→ **TASK DESCRIPTION**:
Of the entries below, return only those lines from the line with "Brandon Griffin | Final: 78 -> 76" to the line with "row 10: none -> -0.024 | -0.2400 | 0.271", exactly, both included.

→ **Content revision data**:
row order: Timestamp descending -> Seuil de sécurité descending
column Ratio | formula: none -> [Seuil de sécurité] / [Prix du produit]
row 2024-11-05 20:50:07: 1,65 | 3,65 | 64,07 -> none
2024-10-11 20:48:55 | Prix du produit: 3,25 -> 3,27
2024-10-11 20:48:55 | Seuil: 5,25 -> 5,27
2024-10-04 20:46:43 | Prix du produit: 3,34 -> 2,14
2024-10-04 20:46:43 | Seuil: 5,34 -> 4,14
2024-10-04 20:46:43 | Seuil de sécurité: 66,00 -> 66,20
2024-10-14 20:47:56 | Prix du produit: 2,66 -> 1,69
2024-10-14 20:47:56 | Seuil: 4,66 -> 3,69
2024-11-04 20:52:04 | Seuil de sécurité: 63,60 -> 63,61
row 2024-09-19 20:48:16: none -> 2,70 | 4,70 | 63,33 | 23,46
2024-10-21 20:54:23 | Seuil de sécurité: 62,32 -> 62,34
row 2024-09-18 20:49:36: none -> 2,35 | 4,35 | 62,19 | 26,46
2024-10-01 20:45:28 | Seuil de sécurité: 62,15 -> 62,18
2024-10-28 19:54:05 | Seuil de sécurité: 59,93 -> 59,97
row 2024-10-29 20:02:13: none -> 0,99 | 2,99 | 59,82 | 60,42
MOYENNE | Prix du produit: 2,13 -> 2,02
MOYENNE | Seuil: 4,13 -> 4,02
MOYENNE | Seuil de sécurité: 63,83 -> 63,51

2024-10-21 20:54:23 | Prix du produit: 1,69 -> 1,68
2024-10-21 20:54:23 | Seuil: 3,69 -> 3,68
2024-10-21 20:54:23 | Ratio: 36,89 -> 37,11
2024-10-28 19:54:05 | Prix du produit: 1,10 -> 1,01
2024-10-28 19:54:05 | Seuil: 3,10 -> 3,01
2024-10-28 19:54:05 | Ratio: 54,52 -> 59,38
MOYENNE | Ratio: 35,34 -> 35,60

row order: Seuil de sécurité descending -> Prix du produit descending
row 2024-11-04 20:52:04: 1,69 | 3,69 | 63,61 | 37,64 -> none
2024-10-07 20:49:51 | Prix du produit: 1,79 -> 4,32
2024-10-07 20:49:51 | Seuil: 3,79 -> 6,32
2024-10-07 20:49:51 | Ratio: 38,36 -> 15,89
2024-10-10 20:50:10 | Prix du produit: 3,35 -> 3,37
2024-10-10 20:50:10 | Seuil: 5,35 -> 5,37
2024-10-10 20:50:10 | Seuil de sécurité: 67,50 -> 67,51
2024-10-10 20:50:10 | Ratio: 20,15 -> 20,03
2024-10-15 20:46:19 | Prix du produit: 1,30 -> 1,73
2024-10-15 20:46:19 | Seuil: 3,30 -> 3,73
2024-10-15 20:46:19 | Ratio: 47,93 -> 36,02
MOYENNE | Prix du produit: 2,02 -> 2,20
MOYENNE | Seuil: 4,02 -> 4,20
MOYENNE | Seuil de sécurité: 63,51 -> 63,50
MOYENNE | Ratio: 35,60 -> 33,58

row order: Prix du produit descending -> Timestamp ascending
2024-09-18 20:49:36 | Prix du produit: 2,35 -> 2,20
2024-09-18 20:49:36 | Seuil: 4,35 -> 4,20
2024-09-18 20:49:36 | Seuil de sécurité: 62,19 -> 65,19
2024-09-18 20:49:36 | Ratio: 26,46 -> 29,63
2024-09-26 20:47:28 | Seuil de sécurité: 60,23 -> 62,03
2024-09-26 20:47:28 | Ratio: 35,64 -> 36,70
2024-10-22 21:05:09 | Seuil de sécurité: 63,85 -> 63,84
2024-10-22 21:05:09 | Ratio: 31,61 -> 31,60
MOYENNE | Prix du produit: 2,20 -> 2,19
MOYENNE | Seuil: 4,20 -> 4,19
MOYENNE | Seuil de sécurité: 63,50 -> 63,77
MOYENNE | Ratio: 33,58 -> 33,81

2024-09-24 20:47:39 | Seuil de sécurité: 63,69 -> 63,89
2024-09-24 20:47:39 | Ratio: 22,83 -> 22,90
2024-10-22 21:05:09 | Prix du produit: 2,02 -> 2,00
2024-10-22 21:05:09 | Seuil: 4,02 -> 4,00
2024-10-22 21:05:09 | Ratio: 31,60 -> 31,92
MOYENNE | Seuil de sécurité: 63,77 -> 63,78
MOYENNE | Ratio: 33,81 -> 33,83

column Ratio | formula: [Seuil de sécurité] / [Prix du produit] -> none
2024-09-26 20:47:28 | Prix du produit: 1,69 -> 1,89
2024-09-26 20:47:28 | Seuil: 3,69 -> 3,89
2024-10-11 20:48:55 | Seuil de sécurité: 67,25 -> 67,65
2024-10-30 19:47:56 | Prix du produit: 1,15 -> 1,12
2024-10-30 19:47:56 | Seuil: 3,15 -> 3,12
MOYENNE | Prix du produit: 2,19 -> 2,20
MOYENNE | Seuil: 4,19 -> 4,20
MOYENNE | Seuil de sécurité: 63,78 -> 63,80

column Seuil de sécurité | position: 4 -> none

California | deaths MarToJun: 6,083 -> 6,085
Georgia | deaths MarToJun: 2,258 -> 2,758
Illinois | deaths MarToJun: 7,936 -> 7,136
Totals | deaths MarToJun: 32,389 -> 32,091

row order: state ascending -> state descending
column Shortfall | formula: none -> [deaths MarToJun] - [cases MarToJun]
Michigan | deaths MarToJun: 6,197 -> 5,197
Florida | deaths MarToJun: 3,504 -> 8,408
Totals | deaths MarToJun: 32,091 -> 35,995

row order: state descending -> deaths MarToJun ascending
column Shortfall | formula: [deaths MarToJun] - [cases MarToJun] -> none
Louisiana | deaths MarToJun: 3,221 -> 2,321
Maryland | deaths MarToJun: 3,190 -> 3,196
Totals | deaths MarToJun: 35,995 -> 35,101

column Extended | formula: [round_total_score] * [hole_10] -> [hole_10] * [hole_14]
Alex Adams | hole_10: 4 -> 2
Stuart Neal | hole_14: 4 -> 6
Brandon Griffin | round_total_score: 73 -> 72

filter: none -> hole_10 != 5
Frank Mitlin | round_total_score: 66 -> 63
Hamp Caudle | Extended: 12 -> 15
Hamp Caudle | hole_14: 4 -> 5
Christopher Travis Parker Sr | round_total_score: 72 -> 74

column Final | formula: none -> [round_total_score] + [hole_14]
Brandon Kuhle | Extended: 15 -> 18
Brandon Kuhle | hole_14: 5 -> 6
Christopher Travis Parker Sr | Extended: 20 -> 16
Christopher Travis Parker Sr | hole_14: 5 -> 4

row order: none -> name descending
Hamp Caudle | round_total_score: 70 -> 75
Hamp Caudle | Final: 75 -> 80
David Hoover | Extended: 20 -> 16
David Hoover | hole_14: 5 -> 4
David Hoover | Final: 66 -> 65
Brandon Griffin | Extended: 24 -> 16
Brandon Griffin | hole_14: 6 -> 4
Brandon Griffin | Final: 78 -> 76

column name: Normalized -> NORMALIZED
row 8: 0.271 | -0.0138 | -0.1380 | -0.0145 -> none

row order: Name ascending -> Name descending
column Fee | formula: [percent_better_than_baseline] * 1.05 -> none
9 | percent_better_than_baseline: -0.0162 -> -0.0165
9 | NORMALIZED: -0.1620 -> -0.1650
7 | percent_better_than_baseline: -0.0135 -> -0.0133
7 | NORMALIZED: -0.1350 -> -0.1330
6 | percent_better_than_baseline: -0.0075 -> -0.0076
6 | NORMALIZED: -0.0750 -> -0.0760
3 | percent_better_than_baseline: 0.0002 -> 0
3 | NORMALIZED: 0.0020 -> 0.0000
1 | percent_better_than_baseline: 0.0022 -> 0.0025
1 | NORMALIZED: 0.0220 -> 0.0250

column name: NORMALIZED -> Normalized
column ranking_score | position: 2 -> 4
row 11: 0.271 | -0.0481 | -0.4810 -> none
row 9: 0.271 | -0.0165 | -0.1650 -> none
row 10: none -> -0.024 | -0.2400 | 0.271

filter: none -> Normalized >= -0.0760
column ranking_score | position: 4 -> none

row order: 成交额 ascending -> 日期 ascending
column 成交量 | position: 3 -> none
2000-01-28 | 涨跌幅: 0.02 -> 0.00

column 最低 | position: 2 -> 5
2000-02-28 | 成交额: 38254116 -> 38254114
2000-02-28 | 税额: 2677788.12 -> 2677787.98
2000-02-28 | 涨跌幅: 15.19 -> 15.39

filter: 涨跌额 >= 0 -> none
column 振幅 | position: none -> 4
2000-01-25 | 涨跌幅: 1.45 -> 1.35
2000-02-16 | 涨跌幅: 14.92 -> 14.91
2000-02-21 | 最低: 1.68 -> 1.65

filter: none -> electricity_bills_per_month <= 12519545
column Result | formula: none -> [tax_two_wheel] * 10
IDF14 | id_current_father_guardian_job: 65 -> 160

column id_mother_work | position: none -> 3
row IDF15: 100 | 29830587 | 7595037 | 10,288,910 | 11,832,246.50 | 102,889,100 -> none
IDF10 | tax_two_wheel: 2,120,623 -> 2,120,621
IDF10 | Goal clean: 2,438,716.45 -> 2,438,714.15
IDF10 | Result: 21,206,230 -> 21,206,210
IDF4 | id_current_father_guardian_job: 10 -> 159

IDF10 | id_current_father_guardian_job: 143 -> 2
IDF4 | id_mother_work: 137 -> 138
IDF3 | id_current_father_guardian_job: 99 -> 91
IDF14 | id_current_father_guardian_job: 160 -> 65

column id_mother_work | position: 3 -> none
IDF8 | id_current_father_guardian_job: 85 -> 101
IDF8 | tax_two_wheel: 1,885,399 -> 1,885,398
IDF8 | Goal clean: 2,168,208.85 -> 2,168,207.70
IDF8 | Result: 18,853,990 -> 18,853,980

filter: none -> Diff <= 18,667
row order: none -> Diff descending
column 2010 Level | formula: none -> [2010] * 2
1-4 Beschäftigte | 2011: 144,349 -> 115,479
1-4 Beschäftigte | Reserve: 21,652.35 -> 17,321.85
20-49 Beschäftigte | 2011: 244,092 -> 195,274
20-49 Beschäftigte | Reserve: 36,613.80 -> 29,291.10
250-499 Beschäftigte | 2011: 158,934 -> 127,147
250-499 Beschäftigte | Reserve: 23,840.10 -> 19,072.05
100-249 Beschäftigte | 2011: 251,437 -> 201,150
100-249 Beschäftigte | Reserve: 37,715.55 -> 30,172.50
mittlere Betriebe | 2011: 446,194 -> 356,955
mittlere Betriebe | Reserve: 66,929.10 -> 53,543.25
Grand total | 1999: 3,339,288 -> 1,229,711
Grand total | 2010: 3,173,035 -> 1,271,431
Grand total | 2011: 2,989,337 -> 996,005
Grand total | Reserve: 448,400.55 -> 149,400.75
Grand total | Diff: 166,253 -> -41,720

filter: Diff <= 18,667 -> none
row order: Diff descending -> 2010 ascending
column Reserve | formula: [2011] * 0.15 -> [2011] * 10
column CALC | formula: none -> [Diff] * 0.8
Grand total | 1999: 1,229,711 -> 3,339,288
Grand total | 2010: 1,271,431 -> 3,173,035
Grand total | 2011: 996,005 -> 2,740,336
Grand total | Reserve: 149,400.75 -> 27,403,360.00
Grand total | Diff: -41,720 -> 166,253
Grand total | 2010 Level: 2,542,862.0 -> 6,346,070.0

→ **ANSWER TO THIS EXERCISE**:
Brandon Griffin | Final: 78 -> 76

column name: Normalized -> NORMALIZED
row 8: 0.271 | -0.0138 | -0.1380 | -0.0145 -> none

row order: Name ascending -> Name descending
column Fee | formula: [percent_better_than_baseline] * 1.05 -> none
9 | percent_better_than_baseline: -0.0162 -> -0.0165
9 | NORMALIZED: -0.1620 -> -0.1650
7 | percent_better_than_baseline: -0.0135 -> -0.0133
7 | NORMALIZED: -0.1350 -> -0.1330
6 | percent_better_than_baseline: -0.0075 -> -0.0076
6 | NORMALIZED: -0.0750 -> -0.0760
3 | percent_better_than_baseline: 0.0002 -> 0
3 | NORMALIZED: 0.0020 -> 0.0000
1 | percent_better_than_baseline: 0.0022 -> 0.0025
1 | NORMALIZED: 0.0220 -> 0.0250

column name: NORMALIZED -> Normalized
column ranking_score | position: 2 -> 4
row 11: 0.271 | -0.0481 | -0.4810 -> none
row 9: 0.271 | -0.0165 | -0.1650 -> none
row 10: none -> -0.024 | -0.2400 | 0.271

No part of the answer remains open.